Prompt – Images in the entries are to be skipped, and everything else is to be written out exactly.

Available data –
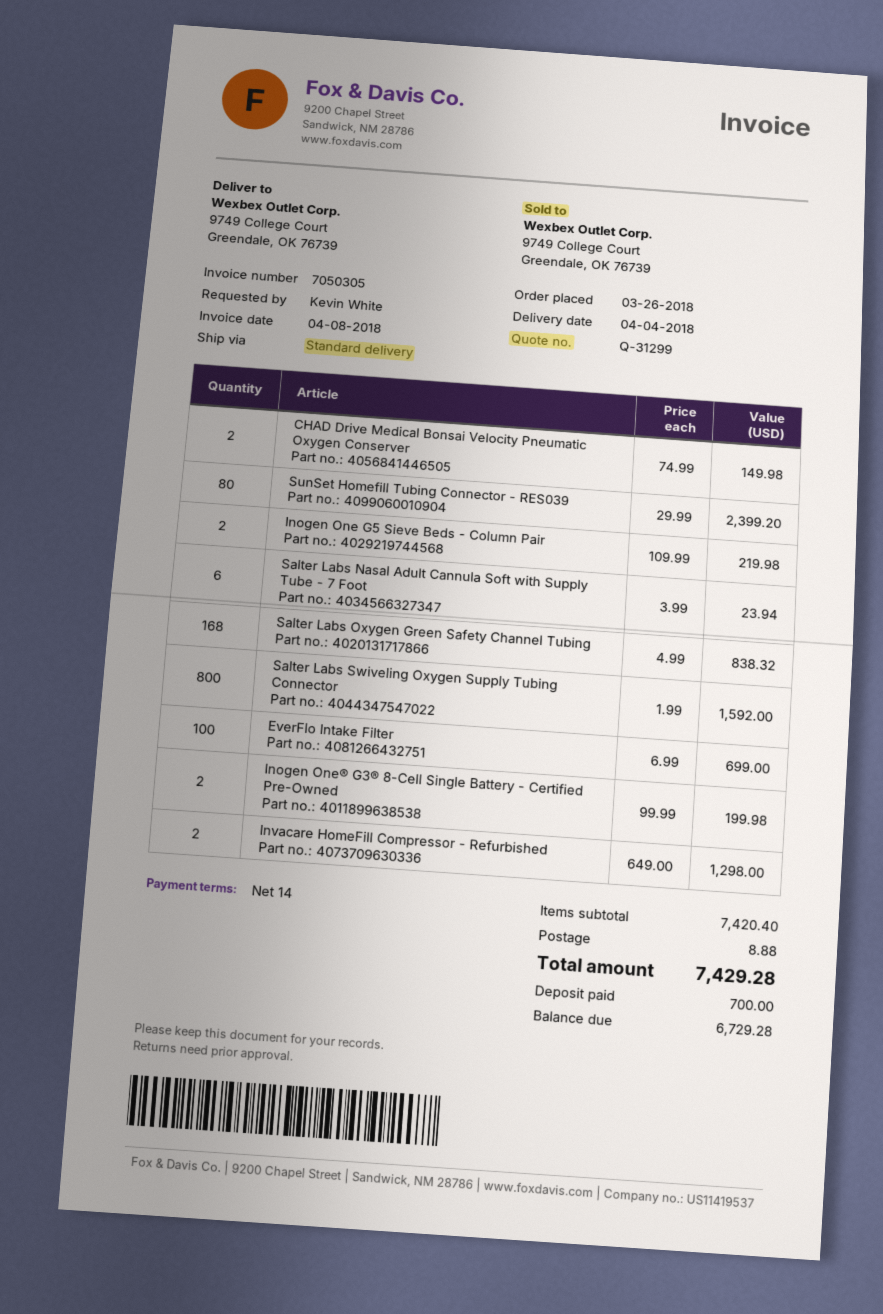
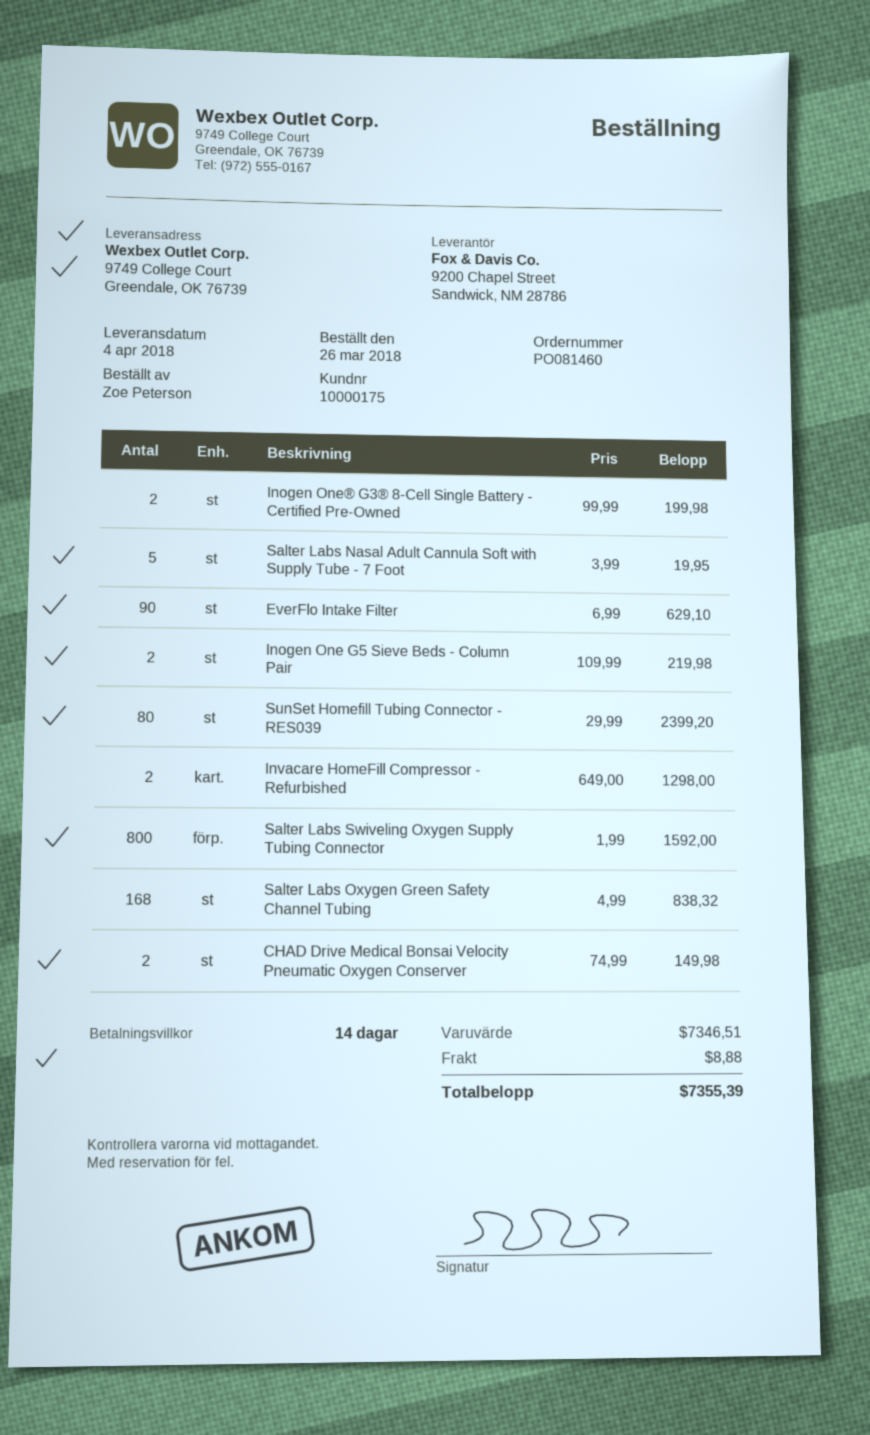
ordered by: Kevin White -> Zoe Peterson
Salter Labs Nasal Adult Cannula Soft with Supply Tube - 7 Foot: 6 x 3.99 = 23.94 -> 5 x 3.99 = 19.95
EverFlo Intake Filter: 100 x 6.99 = 699.00 -> 90 x 6.99 = 629.10
subtotal: 7420.40 -> 7346.51
total: 7429.28 -> 7355.39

Result of this exercise –
ordered by: Kevin White -> Zoe Peterson
Salter Labs Nasal Adult Cannula Soft with Supply Tube - 7 Foot: 6 x 3.99 = 23.94 -> 5 x 3.99 = 19.95
EverFlo Intake Filter: 100 x 6.99 = 699.00 -> 90 x 6.99 = 629.10
subtotal: 7420.40 -> 7346.51
total: 7429.28 -> 7355.39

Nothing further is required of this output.